# Dataset

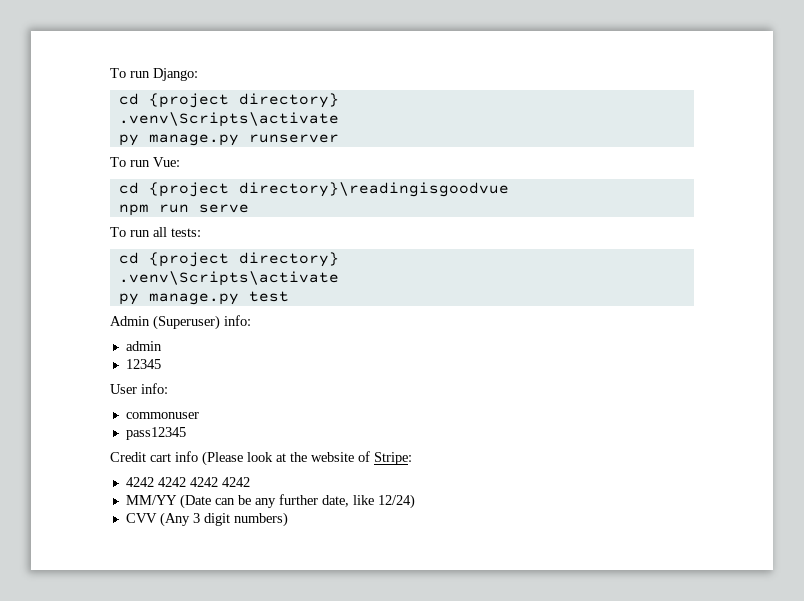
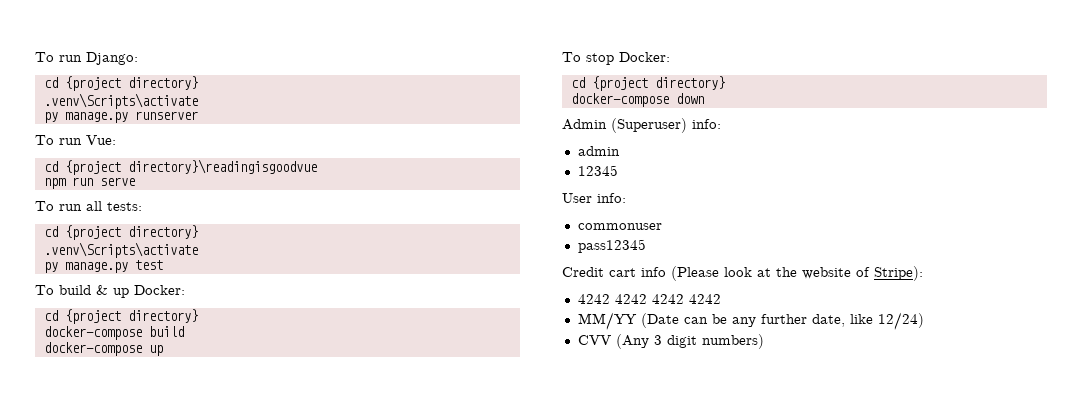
+ To build & up Docker:
+ cd {project directory}
+ docker-compose build
+ docker-compose up
+ To stop Docker:
+ cd {project directory}
+ docker-compose down
- Credit cart info (Please look at the website of Stripe:
+ Credit cart info (Please look at the website of Stripe):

# Problem details
Reproduce the listing word for word and omit its pictures.

# Reply to the task
+ To build & up Docker:
+ cd {project directory}
+ docker-compose build
+ docker-compose up
+ To stop Docker:
+ cd {project directory}
+ docker-compose down
- Credit cart info (Please look at the website of Stripe:
+ Credit cart info (Please look at the website of Stripe):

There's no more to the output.